* _Work to complete_:
In the data that follows, count the lines in which the word "Genepro" occurs, and report that figure alone.

BEGIN Input

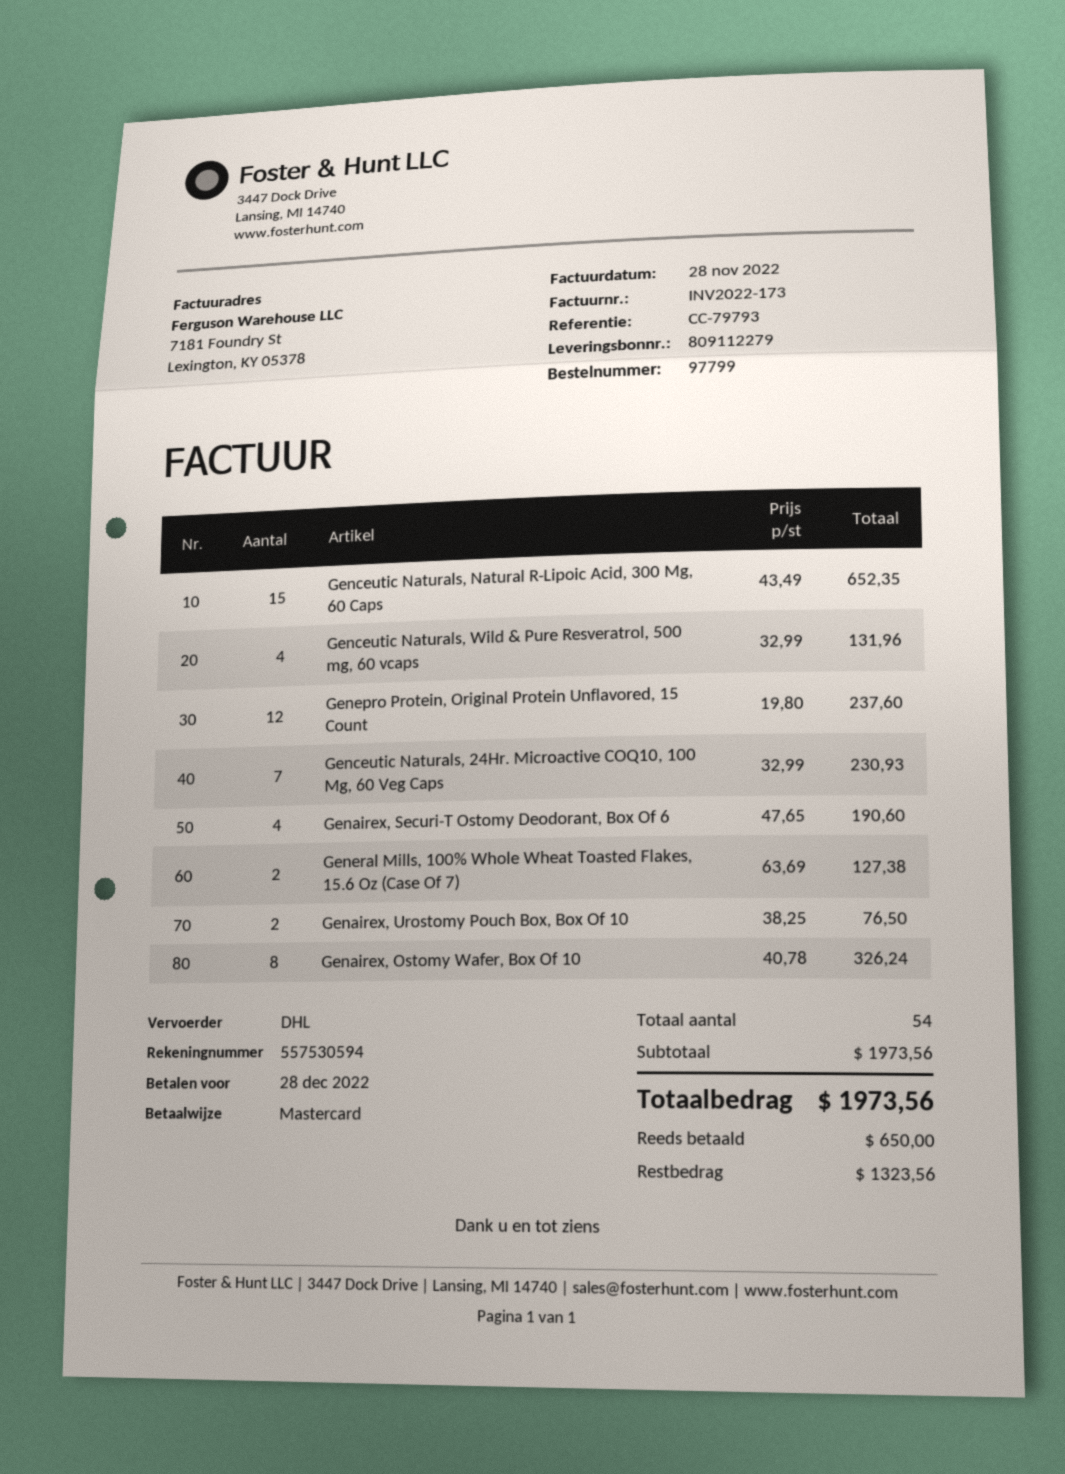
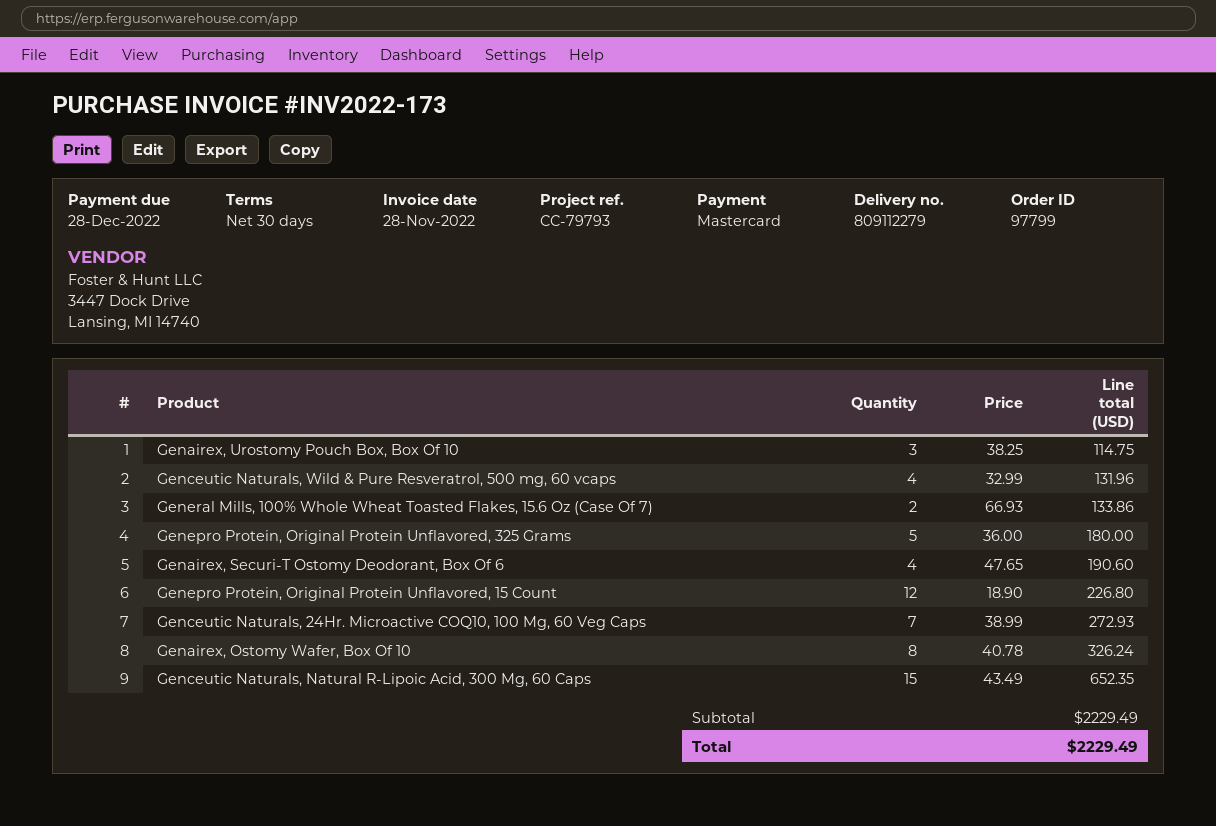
Genepro Protein, Original Protein Unflavored, 15 Count: 12 x 19.80 = 237.60 -> 12 x 18.90 = 226.80
Genceutic Naturals, 24Hr. Microactive COQ10, 100 Mg, 60 Veg Caps: 7 x 32.99 = 230.93 -> 7 x 38.99 = 272.93
General Mills, 100% Whole Wheat Toasted Flakes, 15.6 Oz (Case Of 7): 2 x 63.69 = 127.38 -> 2 x 66.93 = 133.86
Genairex, Urostomy Pouch Box, Box Of 10: 2 x 38.25 = 76.50 -> 3 x 38.25 = 114.75
Genepro Protein, Original Protein Unflavored, 325 Grams: none -> 5 x 36.00 = 180.00
subtotal: 1973.56 -> 2229.49
total: 1973.56 -> 2229.49

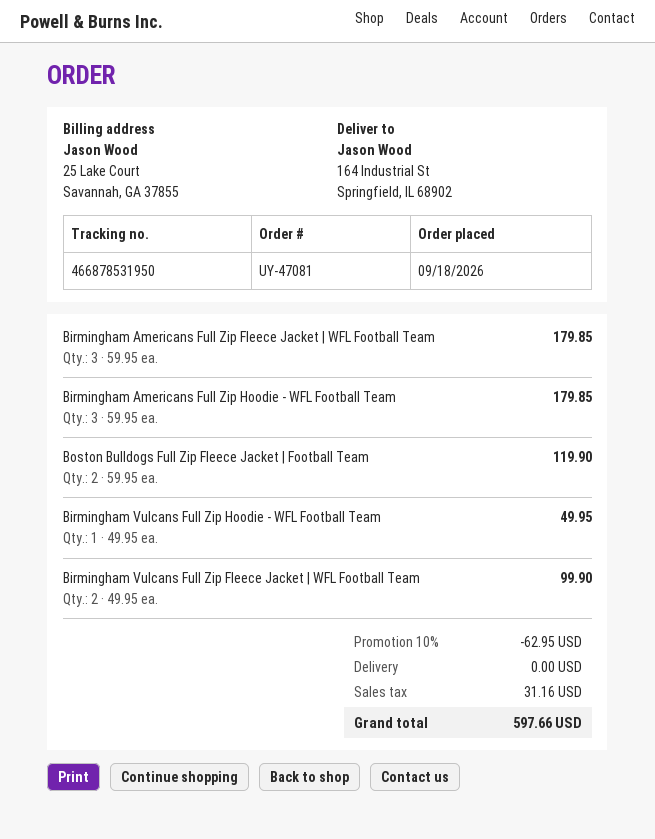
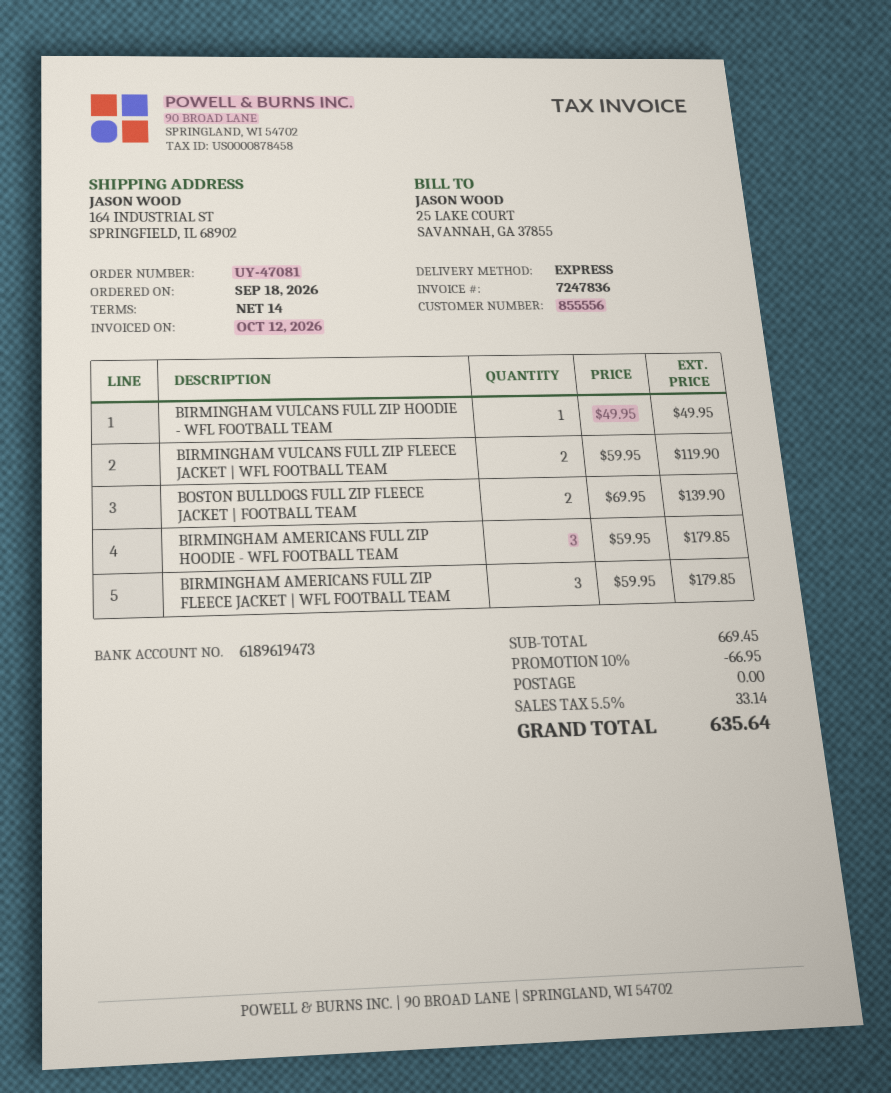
Boston Bulldogs Full Zip Fleece Jacket | Football Team: 2 x 59.95 = 119.90 -> 2 x 69.95 = 139.90
Birmingham Vulcans Full Zip Fleece Jacket | WFL Football Team: 2 x 49.95 = 99.90 -> 2 x 59.95 = 119.90
discount: 10% = 62.95 -> 10% = 66.95
tax: 31.16 -> 33.14
total: 597.66 -> 635.64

END Input

* _Task output_:
2